Pourquoi la tech séduit de nouveau les étudiants américains
Robin Rivaton | 12 septembre 2022
Aux Etats-Unis, il y a désormais presque autant de personnes se spécialisant en informatique que dans toutes les sciences humaines réunies.
Le National Center for Education Statistics (NCES) qui couvre l’éducation supérieure aux Etats-Unis vient de livrer sa dernière fournée de statistiques sur la promotion 2021, la fameuse génération d’étudiants Covid, et les chiffres sont passionnants. Alors que depuis des années, la faiblesse du nombre d’étudiants en sciences, technologie, sciences de l’ingénieur et mathématiques, abrégées STEM en anglais, était pointée du doigt comme un goulot d’étranglement à l’innovation aux Etats-Unis, une nouvelle dynamique semble se dessiner.
Les sciences informatiques ont crû de 130% sur la période 2011-2021 ce qui est de loin la plus forte hausse parmi toutes les spécialisations enseignées. Quatre autres sciences dures (électronique, sciences de l’ingénieur, sciences de l’environnement, mathématiques et statistiques) et quatre disciplines médicales (infirmière, kinésithérapie, santé généraliste et biologie) trustent le top 10 des plus fortes hausses, laissant une dernière place à la criminologie. L’analyse est simple. Après la grande crise financière de 2008, les étudiants, encouragés par leurs parents mais aussi le système éducatif, choisissent de plus en plus des disciplines où les perspectives de carrière et d’emplois semblent prometteuses.
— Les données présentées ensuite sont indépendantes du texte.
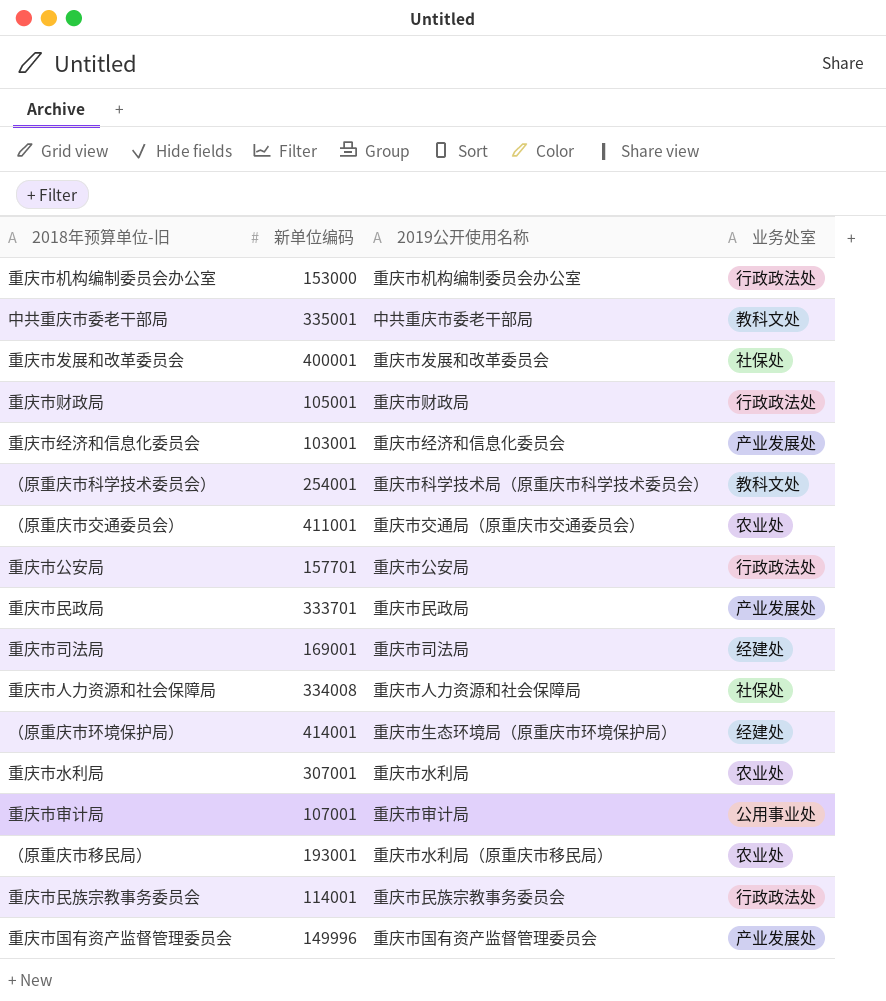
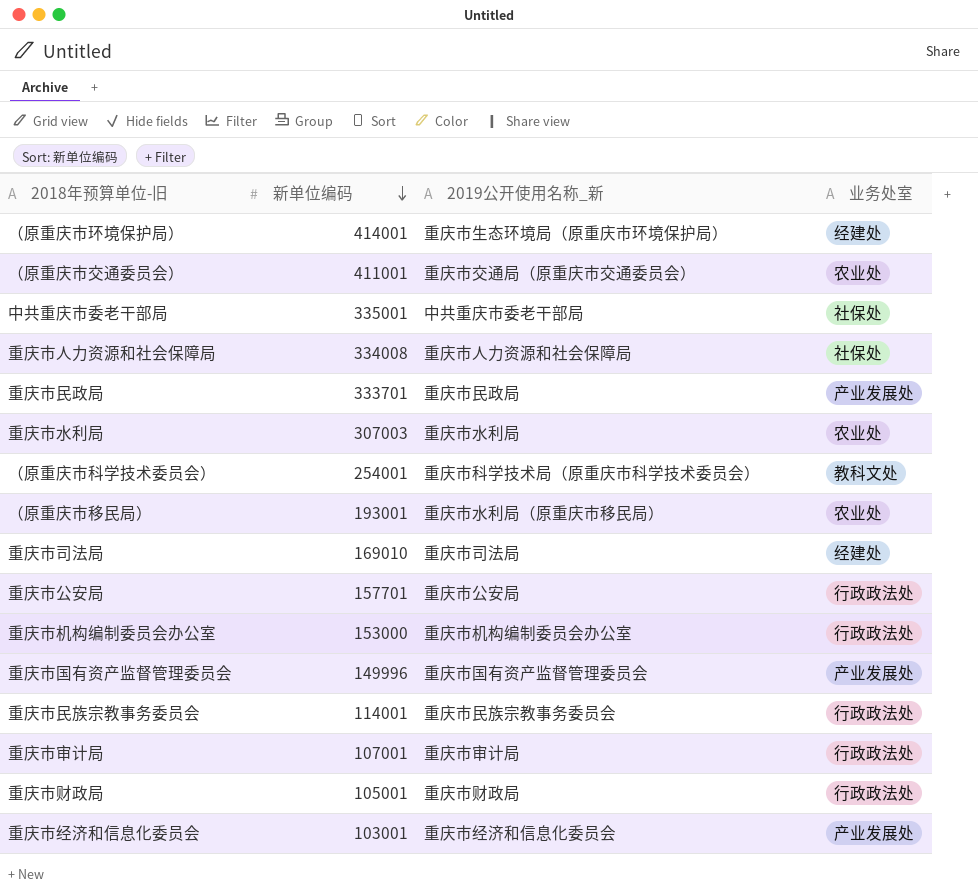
row order: none -> 新单位编码 descending
column name: 2019公开使用名称 -> 2019公开使用名称_新
row 重庆市发展和改革委员会: 400001 | 重庆市发展和改革委员会 | 社保处 -> none
中共重庆市委老干部局 | 业务处室: 教科文处 -> 社保处
重庆市水利局 | 新单位编码: 307001 -> 307003
重庆市司法局 | 新单位编码: 169001 -> 169010
重庆市审计局 | 业务处室: 公用事业处 -> 行政政法处

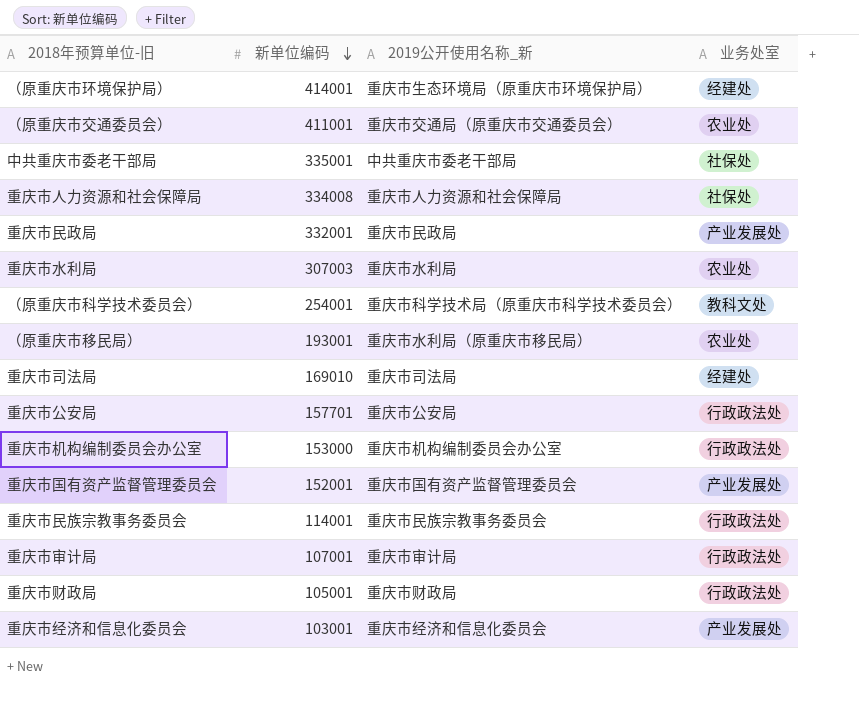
重庆市民政局 | 新单位编码: 333701 -> 332001
重庆市国有资产监督管理委员会 | 新单位编码: 149996 -> 152001

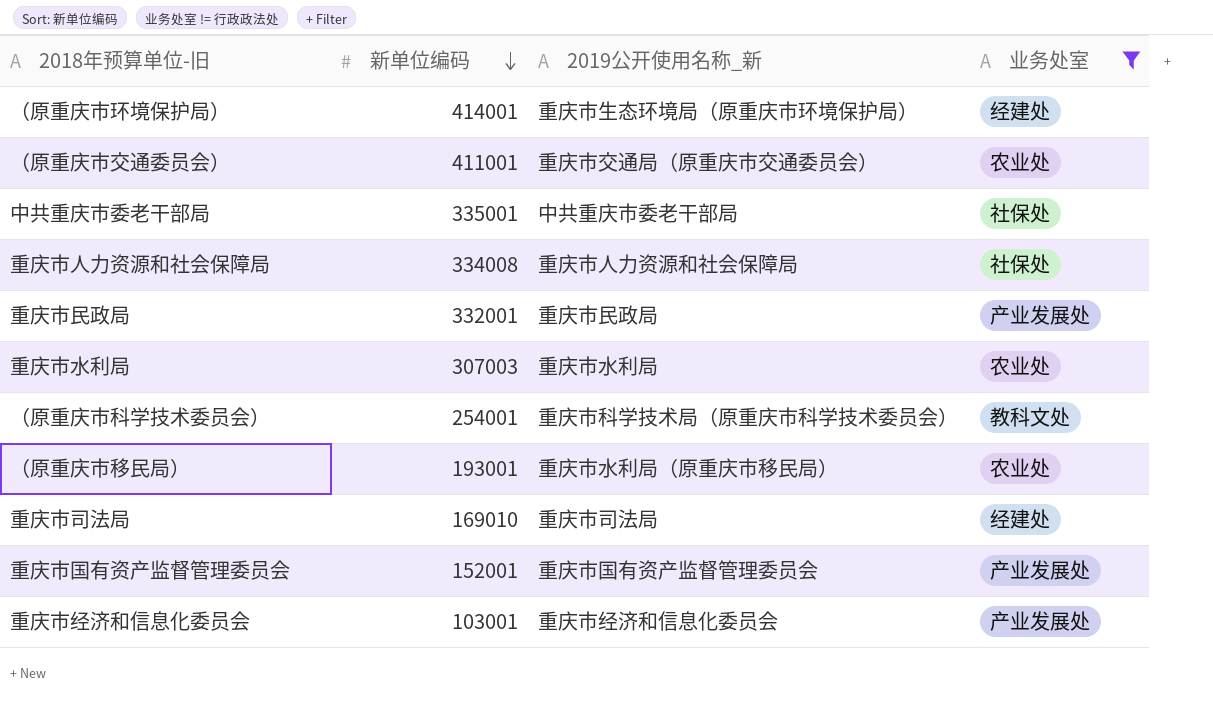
filter: none -> 业务处室 != 行政政法处

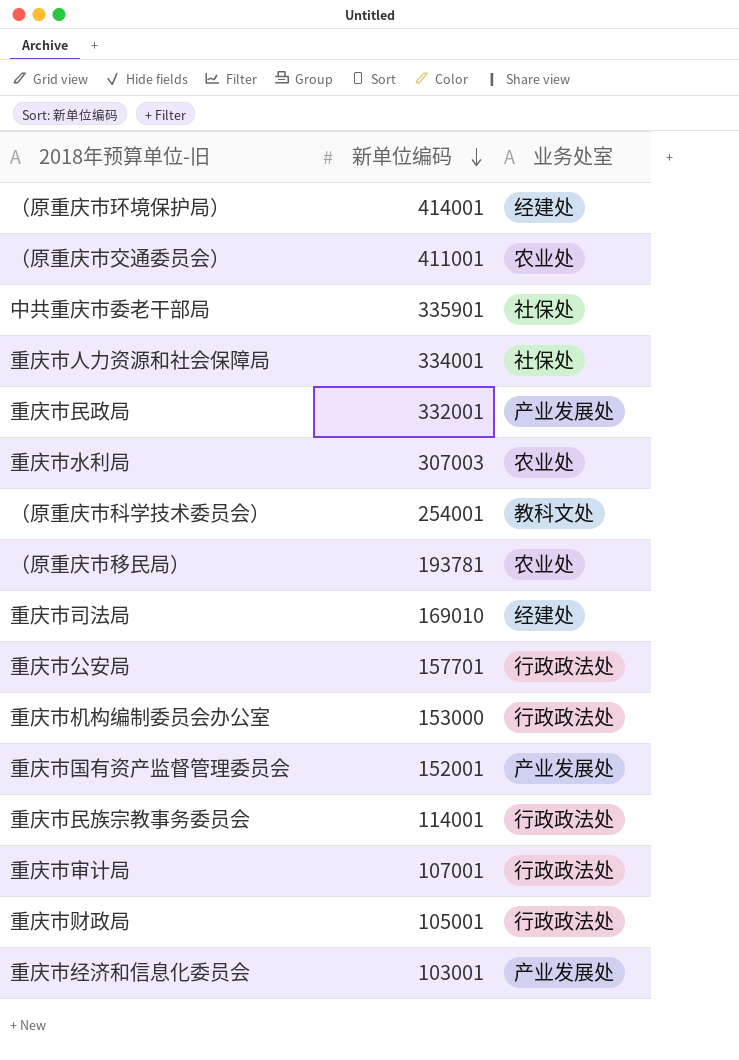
filter: 业务处室 != 行政政法处 -> none
column 2019公开使用名称_新 | position: 3 -> none
中共重庆市委老干部局 | 新单位编码: 335001 -> 335901
重庆市人力资源和社会保障局 | 新单位编码: 334008 -> 334001
（原重庆市移民局） | 新单位编码: 193001 -> 193781

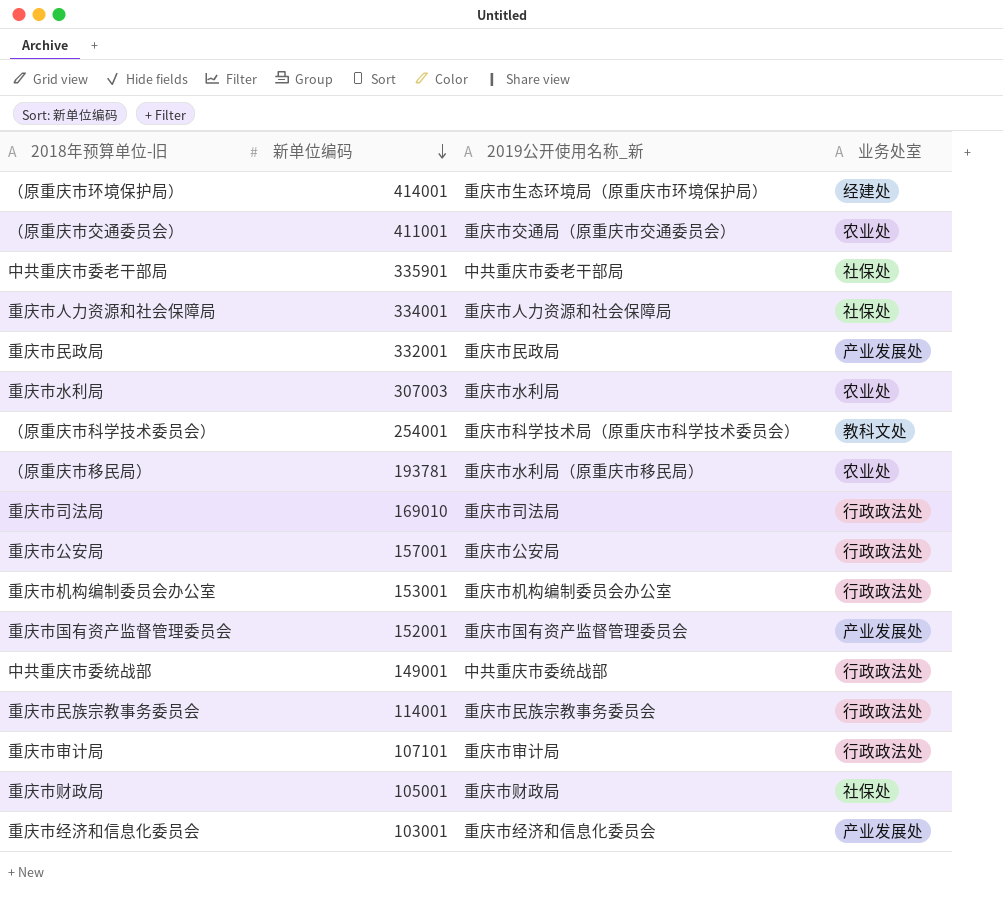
column 2019公开使用名称_新 | position: none -> 3
重庆市司法局 | 业务处室: 经建处 -> 行政政法处
重庆市公安局 | 新单位编码: 157701 -> 157001
重庆市机构编制委员会办公室 | 新单位编码: 153000 -> 153001
row 中共重庆市委统战部: none -> 149001 | 中共重庆市委统战部 | 行政政法处
重庆市审计局 | 新单位编码: 107001 -> 107101
重庆市财政局 | 业务处室: 行政政法处 -> 社保处

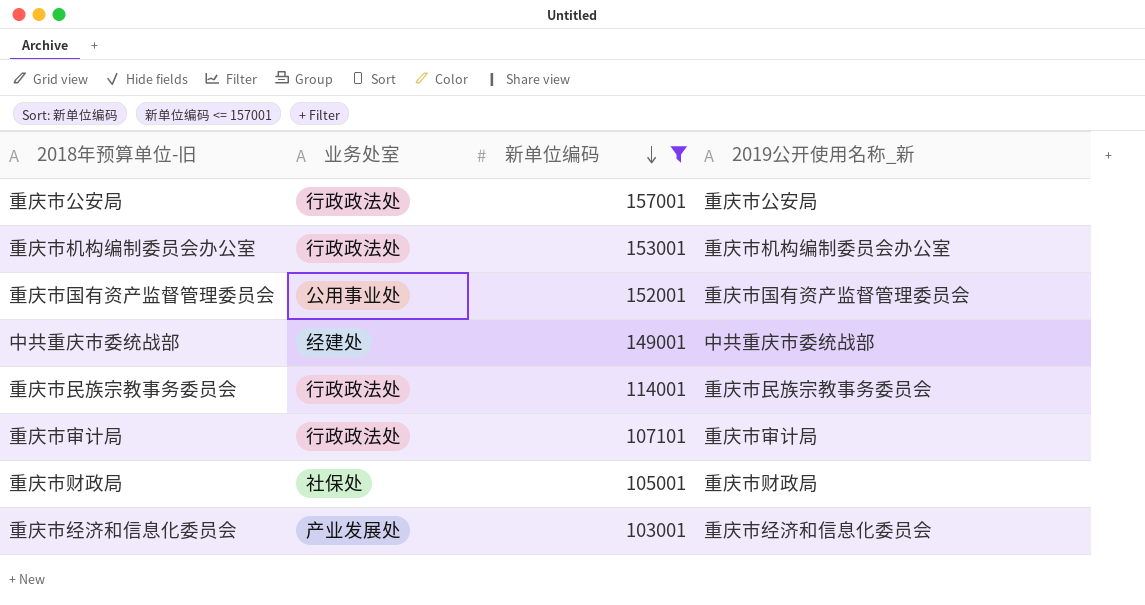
filter: none -> 新单位编码 <= 157001
column 业务处室 | position: 4 -> 2
重庆市国有资产监督管理委员会 | 业务处室: 产业发展处 -> 公用事业处
中共重庆市委统战部 | 业务处室: 行政政法处 -> 经建处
Conséquence directe de ces choix de carrière, les sciences humaines, allant de la littérature à la philosophie en passant par l’histoire, sont en effondrement accéléré, mettant à mal l’idée qu’on pouvait aux Etats-Unis, à la différence de la France, devenir trader ou manager d’entreprise en étant diplômé en histoire ou en littérature. Au cours des années 2000-2010, elles avaient maintenu leur part dans le total des diplômes de type bachelor, équivalent à la licence européenne, conduisant du fait de l’augmentation des cohortes à un nombre croissant de diplômés. Cette part a cependant été divisée de moitié depuis 2011. Il y a désormais presque autant de personnes se spécialisant en informatique (140 000) que dans toutes les sciences humaines réunies (160 000) alors que les chiffres étaient respectivement de 60 000 et 210 000 il y a dix ans. Dans l’intervalle, les sciences, hors informatique, sont passées de 150 000 à 220 000 diplômés annuels.
L’impact social de la surproduction des élites
La moindre attractivité des sciences humaines est aussi le fruit des déboires de leurs débouchés naturels les plus glamours, dans l’édition, les médias ou l’enseignement. Ce n’est pas la première fois qu’est proclamée leur extinction imminente. Dès les années 1960, on peut trouver les premiers ouvrages avertissant de leur inutilité dans un monde tourné vers la technique alors même que les baby-boomers commençaient à investir en masse les départements d’anglais et d’histoire des nouvelles universités.
Cela pourrait être une bonne nouvelle sur le plan économique, en fournissant enfin aux entreprises de technologie la main-d’oeuvre nécessaire pour prospérer, besoin d’autant plus criant suite à la limitation de l’immigration qualifiée initiée par Donald Trump lors de sa présidence. Cela pourrait également avoir des conséquences sociales. Peter Turchin a écrit sur la surproduction des élites. D’après lui, les Etats-Unis ont produit beaucoup de personnes très instruites avec de grandes attentes quant à leur place dans la société américaine, sans que le système économique puisse répondre à leurs attentes, les poussant à se tourner vers la contestation politique à gauche de l’échiquier politique.
Si on considère que le débouché normal des sciences humaines est de 150 000 personnes par an, soit le niveau de l’an 2000 et le niveau actuel, le surplus de diplômés sur la période atteint près de 720 000 personnes ayant dû composer avec un endettement important, conséquence de la hausse du coût des études et des perspectives de carrière médiocres au surplus mises à mal par deux crises économiques majeures.
Cette thèse pourrait être nuancée notamment parce que dans la réalité, hormis pour l’informatique, les salaires et le niveau chômage ne sont pas si différents des autres types de diplômes. Mais elle éclaire sous un jour nouveau le choix très politique de Joe Biden de rembourser la dette étudiante des personnes avec des revenus inférieurs à 125 000 dollars. Notons qu’une discipline des sciences humaines échappe à l’effondrement, les études culturelles, ethniques et de genre dont les effectifs sont passés de 2 000 à 6 000 personne en vingt ans et qui a largement nourri les débats sur la montée du wokisme dans les campus universitaires américains.